Given information:
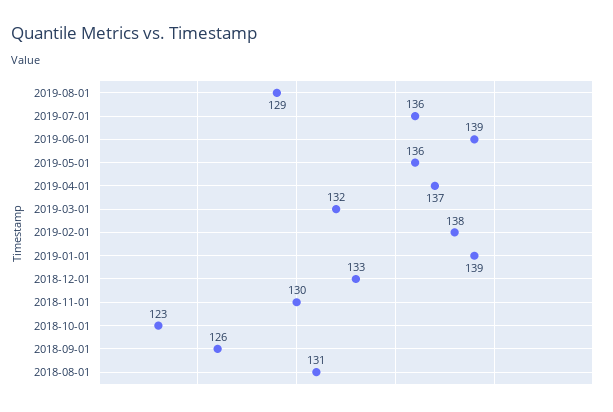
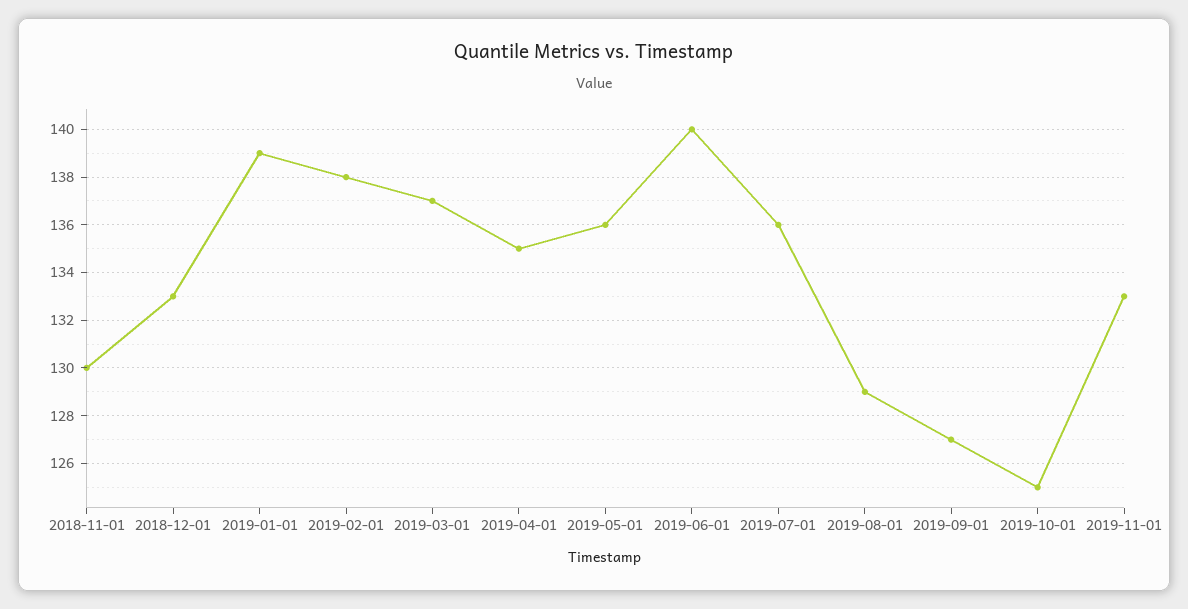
2019-06-01: 139 -> 140
2019-04-01: 137 -> 135
2019-03-01: 132 -> 137
2018-10-01: 123 -> none
2018-09-01: 126 -> none
2018-08-01: 131 -> none
2019-09-01: none -> 127
2019-10-01: none -> 125
2019-11-01: none -> 133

Aim of the exercise: Make a word-for-word repeat of the material, skipping all pictures.

Solution:
2019-06-01: 139 -> 140
2019-04-01: 137 -> 135
2019-03-01: 132 -> 137
2018-10-01: 123 -> none
2018-09-01: 126 -> none
2018-08-01: 131 -> none
2019-09-01: none -> 127
2019-10-01: none -> 125
2019-11-01: none -> 133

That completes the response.